The study involved 20 volunteers, comprising 10 males and 10 females, all of whom were students at Shanghai Jiao Tong University. The participants were of similar age, right-handed, mentally stable and without any visual or auditory impairments. Additionally, the Eysenck Personality Questionnaire (EPQ) was administered to determine the participants’ personality types. From the initial group, 16 individuals were selected, all of whom were characterized as “stable extraverts.”
The SEED-V cohort analysed here comprises healthy university students of similar age and cultural background; specifically, we retain the sixteen participants who met the EPQ criterion of “stable extraversion.” This well-defined sampling frame reduces between-subject variability and supports isolation of methodological effects, while at the same time narrowing the demographic scope. The findings should therefore be interpreted within this context, and generalization to other age groups, clinical populations or different cultural settings will require dedicated validation.
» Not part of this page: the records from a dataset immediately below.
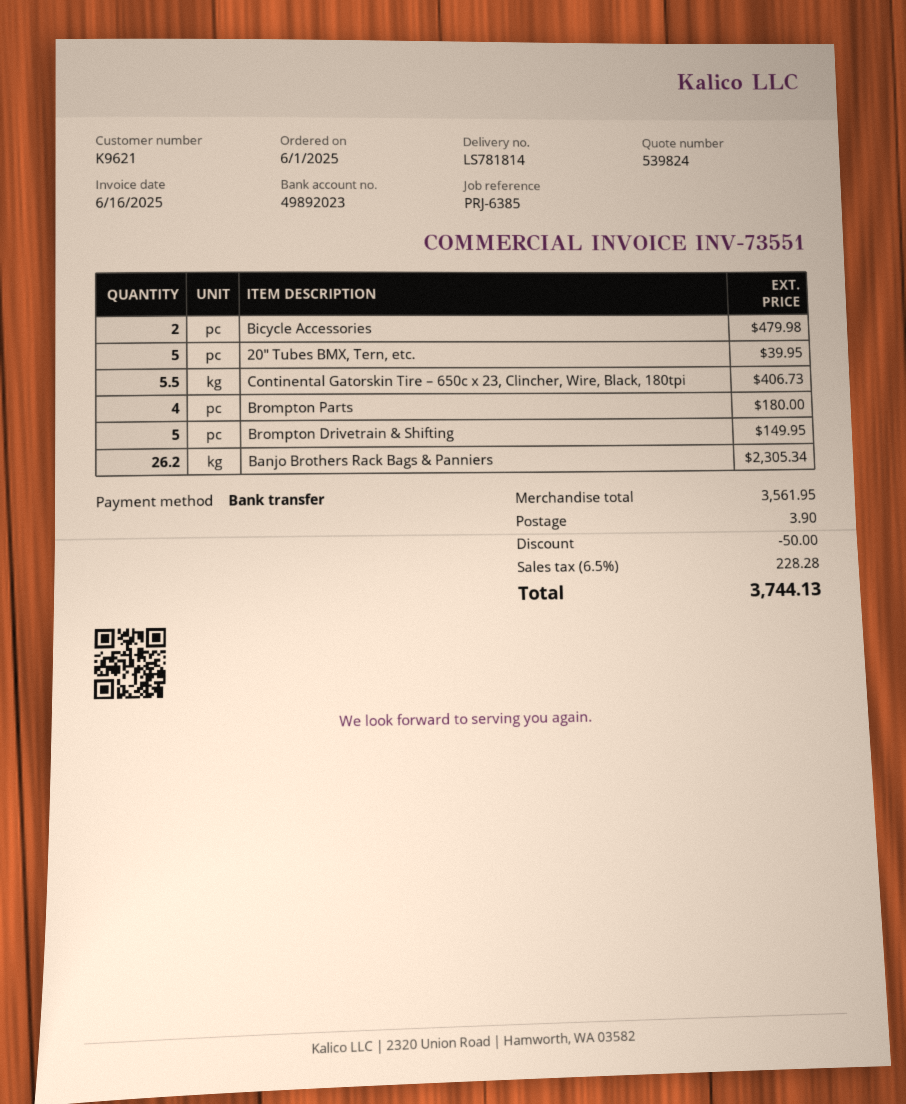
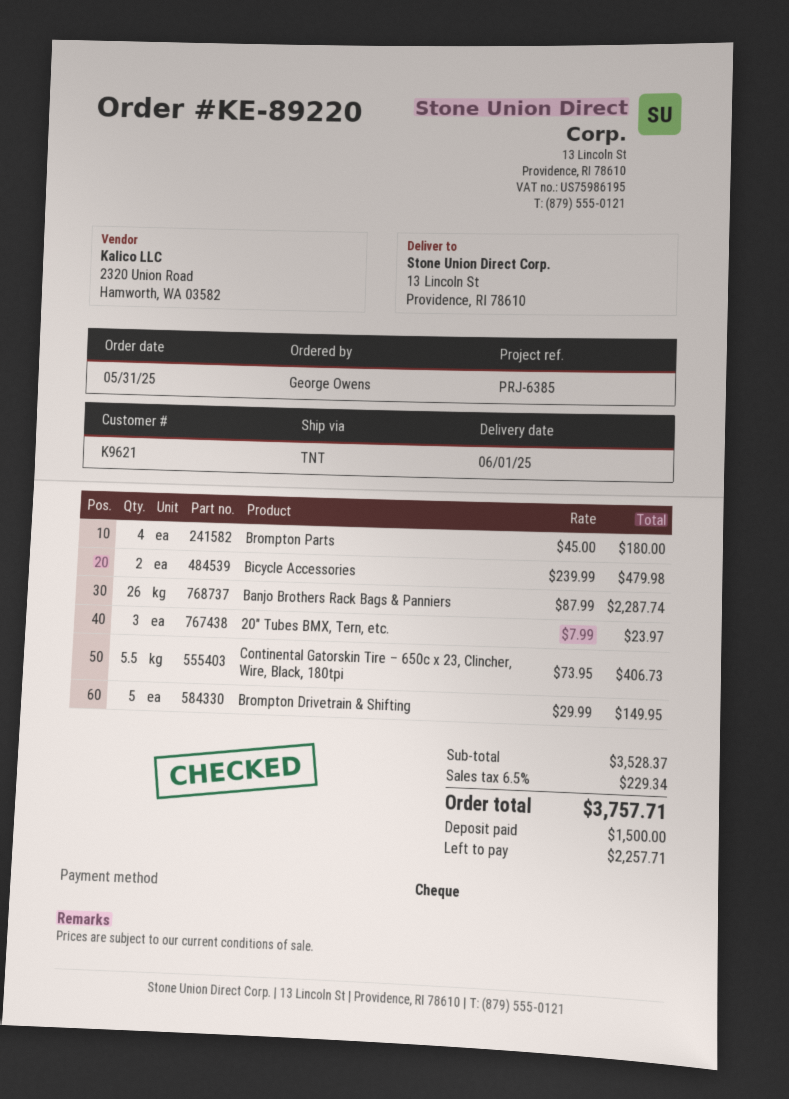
order date: 2025-06-01 -> 2025-05-31
payment method: bank transfer -> cheque
20″ Tubes BMX, Tern, etc.: 5 for 39.95 -> 3 for 23.97
Banjo Brothers Rack Bags & Panniers: 26.2 for 2305.34 -> 26 for 2287.74
subtotal: 3561.95 -> 3528.37
discount: 50.00 -> none
shipping: 3.90 -> none
tax: 6.5% = 228.28 -> 6.5% = 229.34
total: 3744.13 -> 3757.71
Each participant attended three recording sessions. During each session, the participants watched 15 film clips designed to evoke specific emotions. Before each clip, an introduction lasting approximately 15 s was provided, informing participants about the expected emotion and offering contextual information about the scene they were about to watch. Each clip lasted between two and four minutes. After viewing each clip, participants took a 15- to 30-s break (depending on the intensity of the emotion, with longer breaks for fear and disgust) to rate the extent to which the clip elicited the expected emotion on a scale of 0 to 5, with 5 indicating the highest intensity.
EEG data were recorded using a 62-channel cap, following the international 10–20 electrode placement system. The signals were recorded at a sampling rate of 1000 Hz, ensuring high temporal resolution. Each trial included a baseline period of 2 s before the stimulus and the duration of the video clip itself.
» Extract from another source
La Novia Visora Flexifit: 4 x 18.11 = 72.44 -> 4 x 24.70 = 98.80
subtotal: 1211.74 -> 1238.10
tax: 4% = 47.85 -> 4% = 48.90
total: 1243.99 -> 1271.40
Participants provided ratings for each film clip, which were used to validate the emotional responses elicited by the stimuli. The ratings indicated that neutral films received the highest average scores, which is expected given the difficulty in consistently eliciting specific emotions through visual stimuli alone. Disgust and fear followed, with disgust generally receiving higher ratings. The variability in emotional responses highlights the subjective nature of emotional perception and the challenge in achieving uniform emotional elicitation across different individuals.
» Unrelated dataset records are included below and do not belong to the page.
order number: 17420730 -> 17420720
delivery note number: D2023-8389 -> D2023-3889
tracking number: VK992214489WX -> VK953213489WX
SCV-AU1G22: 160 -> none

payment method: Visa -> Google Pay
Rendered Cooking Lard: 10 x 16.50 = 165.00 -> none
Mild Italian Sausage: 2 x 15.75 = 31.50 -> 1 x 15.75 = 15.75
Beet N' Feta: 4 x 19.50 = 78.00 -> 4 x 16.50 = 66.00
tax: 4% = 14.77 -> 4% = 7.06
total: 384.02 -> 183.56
A summary of the average ratings provided by the participants for each emotion category is presented in Table 1.
Table 1 indicates that participants generally rated the neutral clips the highest, reflecting the inherent challenge in eliciting strong emotional responses through standardized stimuli. The ratings for disgust and fear were also relatively high, likely due to the primal and universally recognizable nature of these emotions.

3.2. Data Preprocessing

To ensure the EEG signals were prepared adequately for analysis, minimal preprocessing was necessary due to the specific methods employed in this research. The preprocessing steps included filtering, channel selection and segmentation. We prioritized a lightweight preprocessing to support the study’s real-time suitability objective. Heavier steps such as ICA/ASR substantially increase per-session compute and parameterization.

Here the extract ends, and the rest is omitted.